Stark v. State
48342
| Idaho Ct. App. | Apr 1, 2022Background:
- Officers serving a felony arrest warrant on Stark’s wife learned Stark had aided her; Stark was arrested for harboring a felon.
- Before being restrained, Stark tied his dog, removed a backpack and set it on the ground near the dog; he then walked a few feet away to be handcuffed.
- Officers moved Stark to a police vehicle, searched his person, and another officer picked up the backpack, brought it to the vehicle, and searched it without Stark’s consent; the backpack contained methamphetamine.
- Stark pled guilty to trafficking methamphetamine and later filed a post-conviction petition claiming trial counsel was ineffective for not moving to suppress the backpack evidence.
- The district court denied relief, finding a suppression motion would have failed (applying the inevitable discovery doctrine); this Court affirmed.
Issues:
| Issue | Plaintiff's Argument | Defendant's Argument | Held |
|---|---|---|---|
| Ineffective assistance for failing to file a motion to suppress | Stark: counsel deficient for not moving to suppress backpack evidence | State: motion would have failed; therefore no prejudice from counsel’s omission | Court: denial affirmed — Stark failed to prove deficient performance or prejudice because suppression likely would have failed |
| Applicability of search-incident-to-arrest to backpack | Stark: backpack was off his person and out of reach, so SITA does not apply | State: SITA contested but Court did not need to resolve it because of inevitable discovery | Court: declined to decide SITA applicability |
| Whether backpack was abandoned | Stark: he denied ownership before Miranda and disputes abandonment | State: argued abandonment but Court did not rely on abandonment | Court: declined to resolve abandonment issue |
| Inevitable discovery / inventory exception | Stark: State did not proffer inevitable discovery and evidence would not inevitably be transported/searched | State: in post-conviction petitioner bears burden to show suppression would succeed; evidence would have been inevitably discovered (inventory at booking) | Court: applied inevitable discovery—evidence would have been inevitably discovered; suppression motion would have failed |
Key Cases Cited
- Strickland v.

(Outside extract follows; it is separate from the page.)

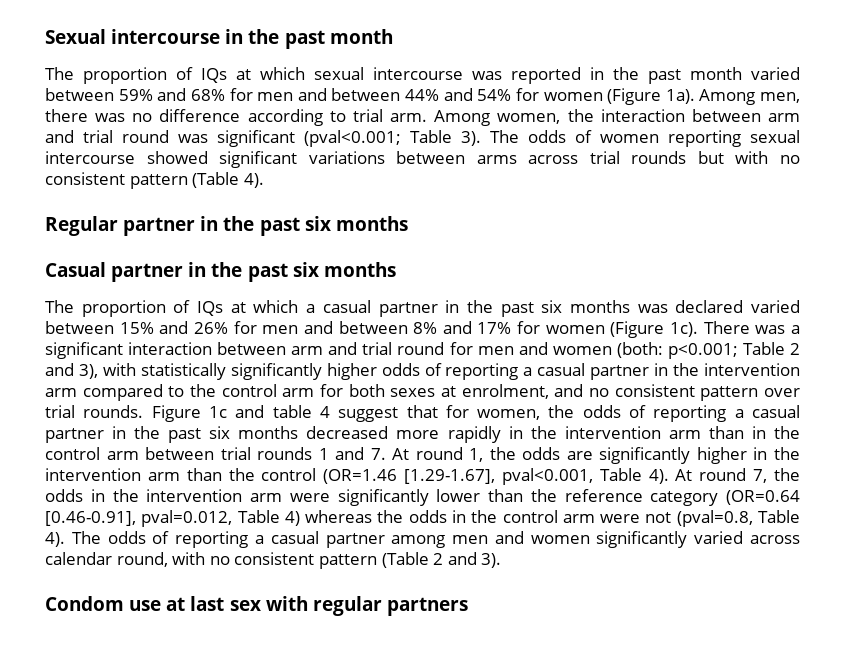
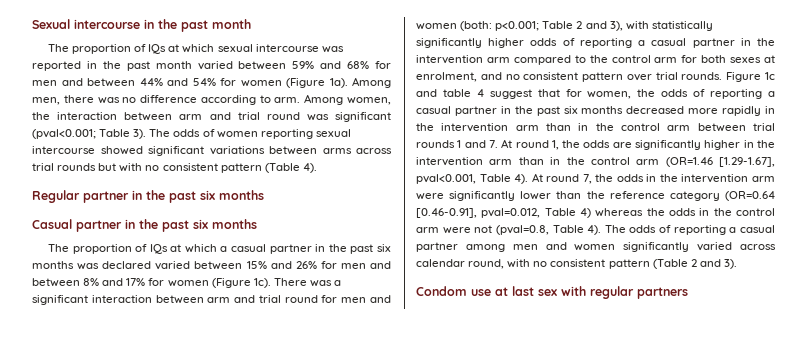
- Among men, there was no difference according to trial arm.
+ Among men, there was no difference according to arm.
- Figure 1c and table 4 suggest that for women, the odds of reporting a casual partner in the past six months decreased more rapidly in the intervention arm than in the control arm between trial rounds 1 and 7. At round 1, the odds are significantly higher in the intervention arm than the control (OR=1.46 [1.29-1.67], pval<0.001, Table 4).
+ Figure 1c and table 4 suggest that for women, the odds of reporting a casual partner in the past six months decreased more rapidly in the intervention arm than in the control arm between trial rounds 1 and 7. At round 1, the odds are significantly higher in the intervention arm than in the control arm (OR=1.46 [1.29-1.67], pval<0.001, Table 4).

Washington, 466 U.S. 668 (establishes the two‑prong test for ineffective assistance of counsel)
- Nix v. Williams, 467 U.S. 431 (recognizes the inevitable discovery doctrine)
- Lint v. State, 145 Idaho 472 (district court may consider probability of success of unfiled motions in post‑conviction proceedings)
- Stuart v. State, 136 Idaho 490 (discusses application of inevitable discovery in Idaho)
- Plant v. State, 143 Idaho 758 (prejudice standard when conviction follows a guilty plea)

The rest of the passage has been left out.